## Task instructions:
Your output should be the line with "-816,7 +816,7 @@" plus all following lines to the end of the records, exactly as written and nothing more.

___ Task material ___

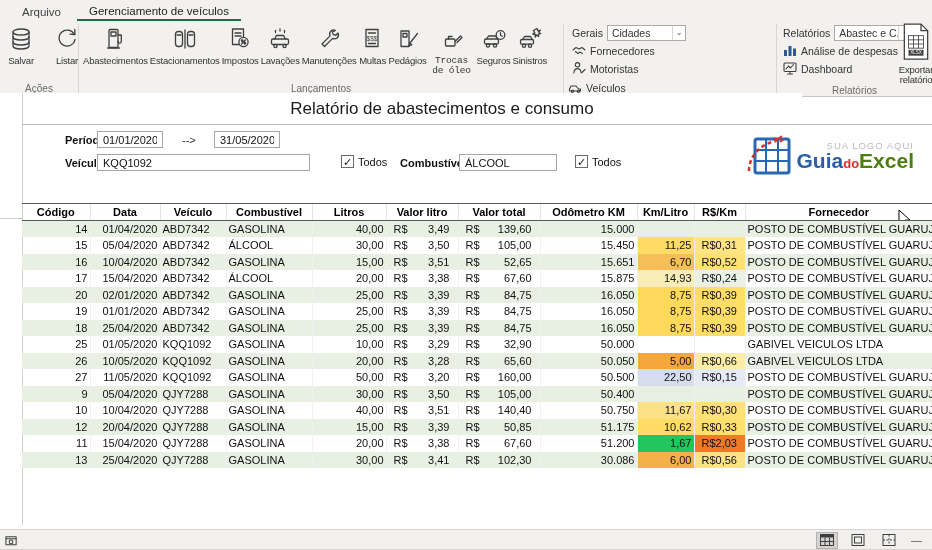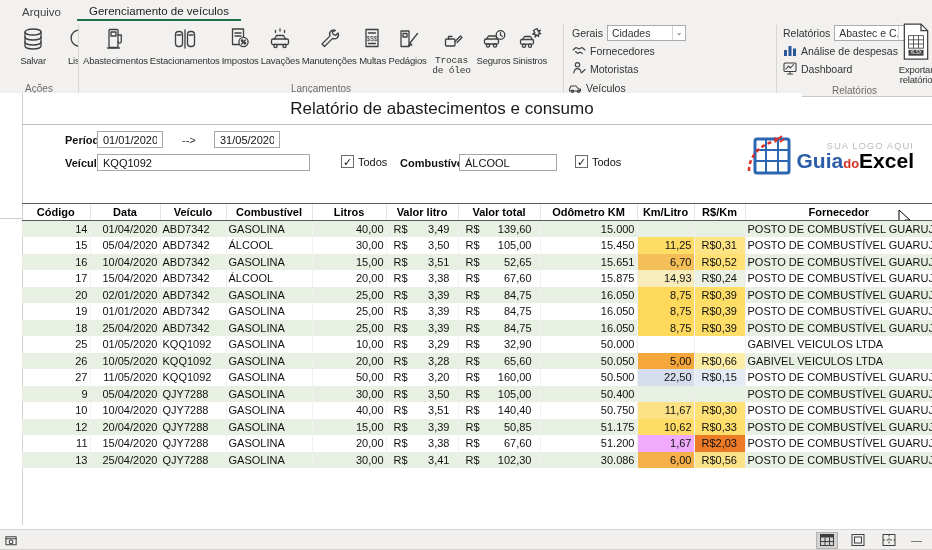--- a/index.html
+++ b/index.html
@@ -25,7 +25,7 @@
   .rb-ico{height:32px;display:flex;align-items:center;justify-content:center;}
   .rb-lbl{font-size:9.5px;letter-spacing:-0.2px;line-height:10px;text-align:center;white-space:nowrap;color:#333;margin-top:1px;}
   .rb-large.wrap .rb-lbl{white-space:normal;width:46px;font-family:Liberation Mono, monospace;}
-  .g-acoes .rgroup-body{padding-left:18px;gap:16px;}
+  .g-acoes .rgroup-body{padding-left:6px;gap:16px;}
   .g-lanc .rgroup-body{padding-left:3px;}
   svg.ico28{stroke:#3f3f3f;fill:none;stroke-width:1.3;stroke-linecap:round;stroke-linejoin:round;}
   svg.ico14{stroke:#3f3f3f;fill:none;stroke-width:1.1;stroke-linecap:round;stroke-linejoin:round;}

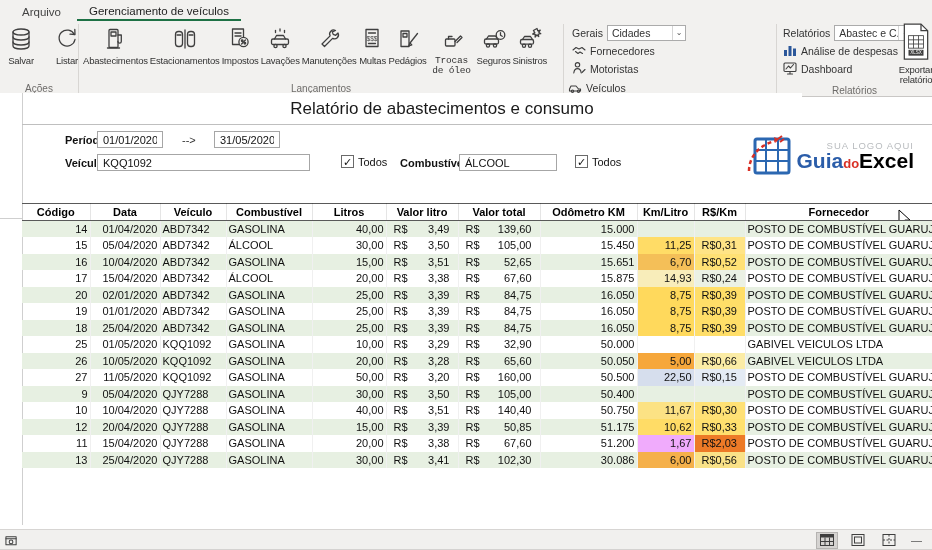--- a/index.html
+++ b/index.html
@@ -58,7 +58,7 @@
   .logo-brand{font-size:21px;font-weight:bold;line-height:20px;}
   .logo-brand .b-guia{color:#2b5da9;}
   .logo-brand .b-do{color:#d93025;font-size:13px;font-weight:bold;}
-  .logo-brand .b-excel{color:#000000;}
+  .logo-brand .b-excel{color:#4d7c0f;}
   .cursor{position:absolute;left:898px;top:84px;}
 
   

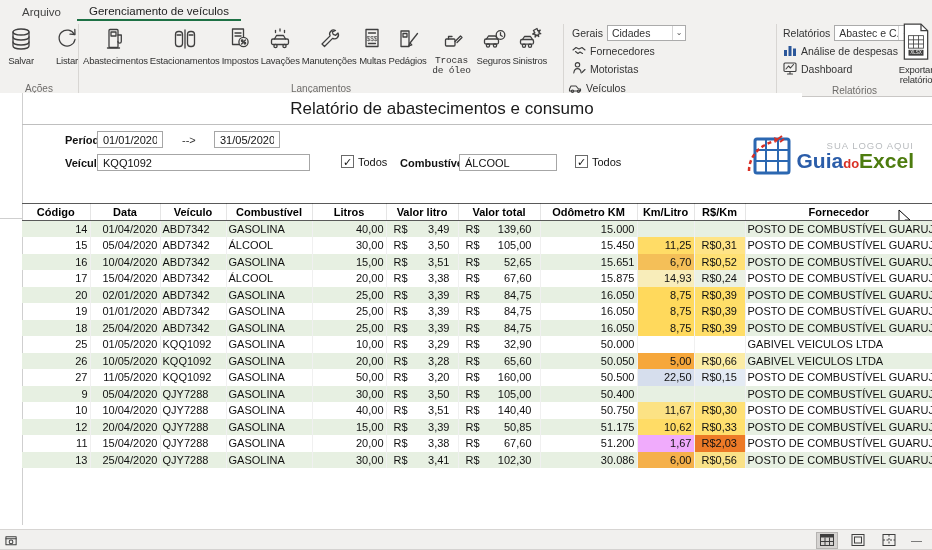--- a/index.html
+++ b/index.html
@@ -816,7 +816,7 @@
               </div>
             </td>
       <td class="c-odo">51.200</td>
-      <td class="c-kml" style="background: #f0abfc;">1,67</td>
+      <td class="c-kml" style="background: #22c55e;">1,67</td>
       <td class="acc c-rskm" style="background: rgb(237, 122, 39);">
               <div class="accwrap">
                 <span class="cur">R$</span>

___

## Response to this exercise:
@@ -816,7 +816,7 @@
               </div>
             </td>
       <td class="c-odo">51.200</td>
-      <td class="c-kml" style="background: #f0abfc;">1,67</td>
+      <td class="c-kml" style="background: #22c55e;">1,67</td>
       <td class="acc c-rskm" style="background: rgb(237, 122, 39);">
               <div class="accwrap">
                 <span class="cur">R$</span>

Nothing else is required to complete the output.